Reading in file block by block using specified delimiter in python

放肆的年华 提交于 2019-12-01 18:36:50

A general solution here will be write a generator function for this that yields one group at a time. This was you will be storing only one group at a time in memory.

def get_groups(seq, group_by):
    data = []
    for line in seq:
        # Here the `startswith()` logic can be replaced with other
        # condition(s) depending on the requirement.
        if line.startswith(group_by):
            if data:
                yield data
                data = []
        data.append(line)

    if data:
        yield data

with open('input.txt') as f:
    for i, group in enumerate(get_groups(f, ">"), start=1):
        print ("Group #{}".format(i))
        print ("".join(group))

Output:

Group #1
> header1 description
data data
data

Group #2
>header2 description
more data
data
data

For FASTA formats in general I would recommend using Biopython package.

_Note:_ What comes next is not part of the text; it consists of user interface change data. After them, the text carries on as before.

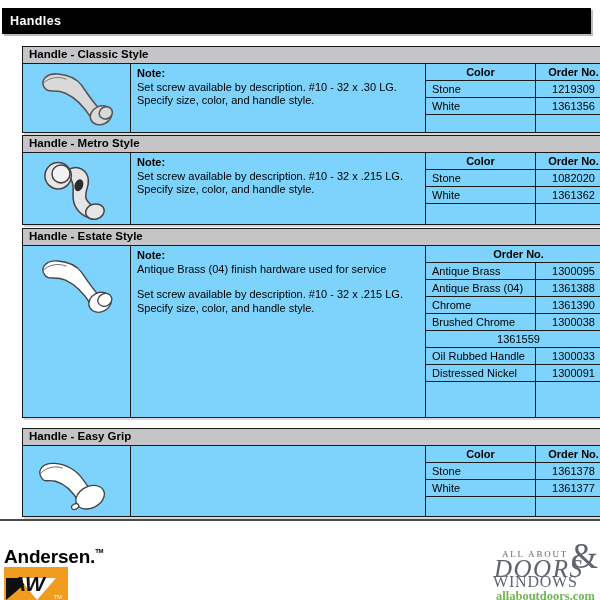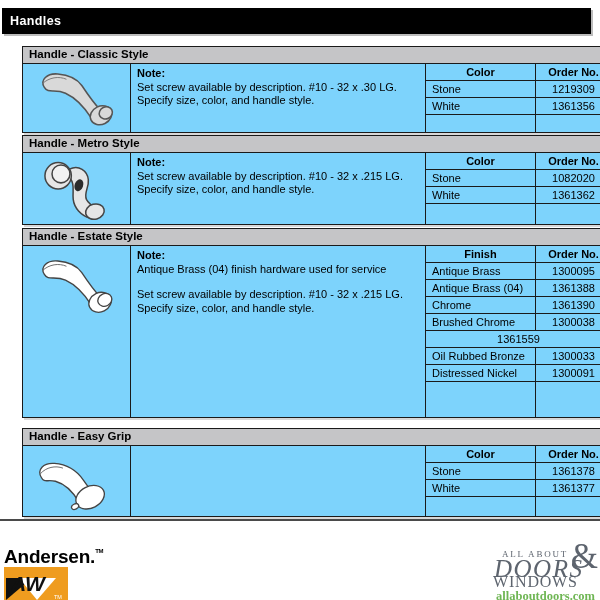--- a/index.html
+++ b/index.html
@@ -183,7 +183,6 @@
           </div>
       <div class="cell-right">
         <div class="drow head">
-          <div class="cc name-col">Finish</div>
           <div class="cc order-col">Order No.</div>
         </div>
         <div class="drow">

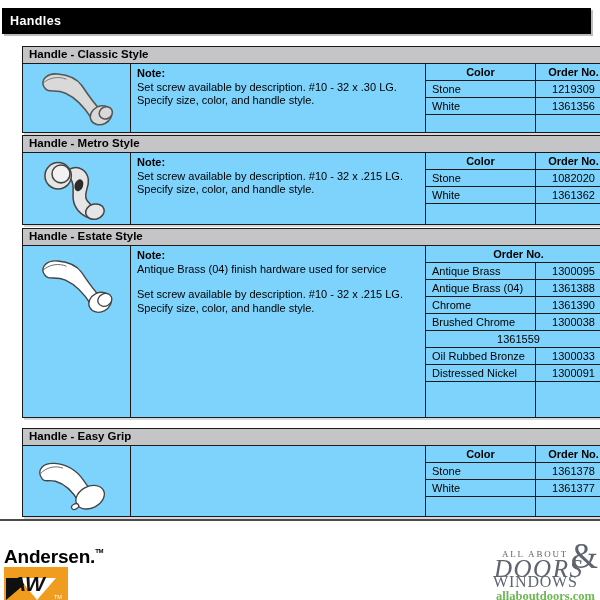--- a/index.html
+++ b/index.html
@@ -205,7 +205,7 @@
               <div class="cc order-col">1361559</div>
             </div>
             <div class="drow">
-              <div class="cc name-col">Oil Rubbed Bronze</div>
+              <div class="cc name-col">Oil Rubbed Handle</div>
               <div class="cc order-col">1300033</div>
             </div>
             <div class="drow">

One approach that I like is to use itertools.groupby together with a simple key fuction:

from itertools import groupby


def make_grouper():
    counter = 0
    def key(line):
        nonlocal counter
        if line.startswith('>'):
            counter += 1
        return counter
    return key

Use it as:

with open('filename') as f:
    for k, group in groupby(f, key=make_grouper()):
        fasta_section = ''.join(group)   # or list(group)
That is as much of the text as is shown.